実際的に、ロングヘアーの深を見慣れてきているからなのか、肩にようやくつくというところまで短くなった髪型は、自分で切っておきながらなんだが、深に似合っているかどうかと真剣に問われれば、返事に困るものがあった。
「まあいいや。見てても伸びるわけじゃないし」
切り替えが早く諦めがいいのは深の長所だ。本来ならば、髪の毛を無理に切ったのだから、俺はもっと彼女に咎められるべきなのだろうが、特にそう言うこともない。ただ、週末に焼肉食べ放題に連れていけというのが、深なりの俺への仕返しらしかった。
「こんなに切って何か言われたらめんどくさいな」
「なにかって?」
「んー、“失恋したの?”とか?」
「高校生じゃあるまいし。大体にして、おまえの髪が短くなったことなんか、誰も気づかないかもしれないぞ」
「まさか、こんなに切ったのに?」
明らかに短くなった髪の毛先を指に巻き付けながら、深は訝しげに俺を見る。
「今日一日で誰が一人でも気づいたら、焼肉は俺がおごる」
「・・・誰も気づかなかったら?」
「おまえのおごりだな」
にやりと笑って言えば、深は一瞬だけ不満そうな顔をするも、気づかれる自信があるのか、納得したらしい。
「わかった」
「じゃあ、そろそろいくぞ」
「はーい」
「鬼藤先輩」
駅のホームで電車を待っていると、これまた思いがけない、懐かしい相手に声をかけられた。
「伊藤か」
「お久しぶりです」
高校生の頃と変わらない華奢な体にスーツを着て、あの頃と同じショートヘアに控えめな化粧。先日再会した高橋と仲が良かった後輩だ。
「私、時々駅で鬼藤先輩みかけてたんですよ」
「声かけてくれればよかったじゃないか」
「なんか、外だと鬼藤先輩話しかけづらいです」
話しかけづらい。は、俺の第一印象で最もよくあるものだ、と、いつか深が言っていた。

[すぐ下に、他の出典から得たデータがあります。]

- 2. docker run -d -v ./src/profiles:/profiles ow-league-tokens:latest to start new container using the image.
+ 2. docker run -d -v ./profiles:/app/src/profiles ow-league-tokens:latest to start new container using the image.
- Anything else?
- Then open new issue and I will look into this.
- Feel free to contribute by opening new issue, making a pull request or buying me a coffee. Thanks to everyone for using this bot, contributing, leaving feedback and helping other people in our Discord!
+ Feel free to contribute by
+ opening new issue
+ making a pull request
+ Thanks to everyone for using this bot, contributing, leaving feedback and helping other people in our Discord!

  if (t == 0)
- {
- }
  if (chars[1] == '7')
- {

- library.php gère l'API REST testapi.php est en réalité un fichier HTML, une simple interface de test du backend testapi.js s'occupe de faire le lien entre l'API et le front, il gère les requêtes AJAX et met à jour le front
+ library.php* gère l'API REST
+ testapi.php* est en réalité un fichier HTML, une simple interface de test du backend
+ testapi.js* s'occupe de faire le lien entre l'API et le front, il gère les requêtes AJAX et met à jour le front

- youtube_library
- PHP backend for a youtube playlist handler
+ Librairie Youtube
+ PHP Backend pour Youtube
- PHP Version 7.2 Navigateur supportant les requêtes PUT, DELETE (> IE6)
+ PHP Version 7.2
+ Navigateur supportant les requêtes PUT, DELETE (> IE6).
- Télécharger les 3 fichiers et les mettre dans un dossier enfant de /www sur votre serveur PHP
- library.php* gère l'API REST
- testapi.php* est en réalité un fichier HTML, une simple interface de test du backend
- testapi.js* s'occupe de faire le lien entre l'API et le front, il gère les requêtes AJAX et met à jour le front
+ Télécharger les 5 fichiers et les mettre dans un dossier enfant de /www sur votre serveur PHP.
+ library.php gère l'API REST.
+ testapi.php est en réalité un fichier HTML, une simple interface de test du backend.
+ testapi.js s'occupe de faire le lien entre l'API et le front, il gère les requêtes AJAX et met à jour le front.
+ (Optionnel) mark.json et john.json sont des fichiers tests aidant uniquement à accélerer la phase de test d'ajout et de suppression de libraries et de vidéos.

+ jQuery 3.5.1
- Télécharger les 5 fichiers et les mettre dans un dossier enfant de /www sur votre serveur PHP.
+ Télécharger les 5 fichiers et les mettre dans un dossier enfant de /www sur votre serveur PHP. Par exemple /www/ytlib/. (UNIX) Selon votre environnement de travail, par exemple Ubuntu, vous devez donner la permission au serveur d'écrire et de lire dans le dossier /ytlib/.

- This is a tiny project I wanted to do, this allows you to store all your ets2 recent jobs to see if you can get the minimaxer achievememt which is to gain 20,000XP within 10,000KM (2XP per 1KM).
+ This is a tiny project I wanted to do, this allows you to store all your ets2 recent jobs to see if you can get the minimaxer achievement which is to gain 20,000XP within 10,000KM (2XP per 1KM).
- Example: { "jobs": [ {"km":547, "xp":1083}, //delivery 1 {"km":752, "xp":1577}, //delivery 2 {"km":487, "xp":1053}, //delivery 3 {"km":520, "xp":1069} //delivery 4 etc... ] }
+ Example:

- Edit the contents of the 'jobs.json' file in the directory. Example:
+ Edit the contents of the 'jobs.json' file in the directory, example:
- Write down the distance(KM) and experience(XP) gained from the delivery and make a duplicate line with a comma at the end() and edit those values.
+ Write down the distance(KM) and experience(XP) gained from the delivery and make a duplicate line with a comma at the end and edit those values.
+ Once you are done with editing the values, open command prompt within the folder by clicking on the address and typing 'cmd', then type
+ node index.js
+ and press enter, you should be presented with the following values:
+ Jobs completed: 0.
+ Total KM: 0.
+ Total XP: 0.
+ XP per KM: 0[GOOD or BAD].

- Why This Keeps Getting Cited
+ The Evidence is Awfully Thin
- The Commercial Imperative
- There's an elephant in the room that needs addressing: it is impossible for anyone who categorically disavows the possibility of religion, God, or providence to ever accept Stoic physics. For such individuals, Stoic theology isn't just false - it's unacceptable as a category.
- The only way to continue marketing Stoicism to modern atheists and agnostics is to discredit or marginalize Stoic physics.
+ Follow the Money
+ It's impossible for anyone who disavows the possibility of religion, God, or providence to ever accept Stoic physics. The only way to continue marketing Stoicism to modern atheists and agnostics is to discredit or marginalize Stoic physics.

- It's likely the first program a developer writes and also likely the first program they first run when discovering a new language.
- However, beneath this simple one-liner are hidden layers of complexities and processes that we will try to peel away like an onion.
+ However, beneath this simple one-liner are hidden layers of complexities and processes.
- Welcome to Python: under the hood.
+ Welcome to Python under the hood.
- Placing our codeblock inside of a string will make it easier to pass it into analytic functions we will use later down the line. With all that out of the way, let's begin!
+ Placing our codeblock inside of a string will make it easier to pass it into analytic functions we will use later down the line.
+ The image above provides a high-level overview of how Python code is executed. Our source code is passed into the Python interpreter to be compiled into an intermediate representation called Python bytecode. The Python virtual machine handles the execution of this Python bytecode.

確かに話し上手ではないことは自覚しているし、あまり知らない相手と打ち解けて話すことも得意ではない。それはきっと深も同じだが、深は“明るく楽しい直井深”を演じているので誰もそんなことには気づかない。ただ俺には、深のような演技の才能がないという、その違いなのだと思う。
「じゃあ、今日はどうして声をかけた?」
「骨折してたんで」
伊藤の答えは意味不明だ。部活をしていたころから伊藤は割と意味不明だった。高橋もその話口調や行動から“不思議ちゃん”と言われていたが、俺としては、高橋と一緒にいる伊藤のほうが常に意味不明だった。言動も考え方もどこかほかの後輩たちとは違っていて、それはなぜか、素でいる間の深を思い出させ、俺は他の後輩と比べれば、ほんの少しだけ、伊藤を贔屓していたかもしれない。
「骨折してたら話しかけるのか?」
「先輩、毎朝奥さんに送ってもらってるんですね」
伊藤も高橋と同じく、見事に人の話を無視して別の話題に進む。それは高校時代からあまり変わっておらず、当時はその礼儀のなさにたびたび怒りを感じて注意もしたが、いまとなっては微笑ましい。
「結婚してないって、高橋から聞いてないか?」
「最近高橋連絡とってないんで・・・そんなことより、洲鎌先輩って、いまどこにいるんですか?」
更に話題は別のところへ容赦なく飛ぶ。
「さあ、高校卒業してから、ほとんど連絡とったことないからな・・・世界のどこかにいるだろってくらいしか」
「私、成田空港で働いてる高校のときの同級生がいるんですけど、その子が先週、洲鎌先輩にそっくりな人見たって言ってたんですよ。だから、もしかしたら、鬼藤先輩には連絡とか、いってるのかなって思って」
伊藤が俺に話しかけたのは、俺が骨折しているからじゃない。あいつのことを訊きたかったからだ。これはただの勘だが、この前会った時に高橋が言っていた“洲鎌先輩のことを好きだった友達”というのはおそらく伊藤のことだったのだろう。
「特に何の連絡もないな」
「じゃあ、見間違いかな・・・洲鎌先輩が戻ってきてるとかなら、久しぶりに飲み会とか、どうかなって思ったんですけど」
話している間に電車が来て、俺と伊藤は乗り込んだ。
「まあ、連絡が着たらな」
「はい!楽しみにしてます!」
伊藤は今もあいつのことが好きなのだろうか。それともそれは、ただの憧れのような感情なのだろうか。最後に会ってから、もう何年も経っている。きっと伊藤があいつに会いたい理由は後者だろうが、深は違う。
数年ぶりに耳にした親友の目撃情報を、ありがたいとも嬉しいとも思えない上に、疎ましく感じた自分の心の醜さに、俺は愕然とした。
深を思うのなら、もう、来ないでほしい。来るのなら、もっと早く来てほしかった。この10年、一体何をしていたんだ?どうして約束通りにしなかった?どうして俺にさえ、いや、深にさえ、何の連絡もよこさなかった?
どう考えても、責める言葉しか思い浮かばない。
俺はきっと、おまえに会わないほうがいい。それが俺たちの友情という名の絆を保つ、きっと最後の方法だから。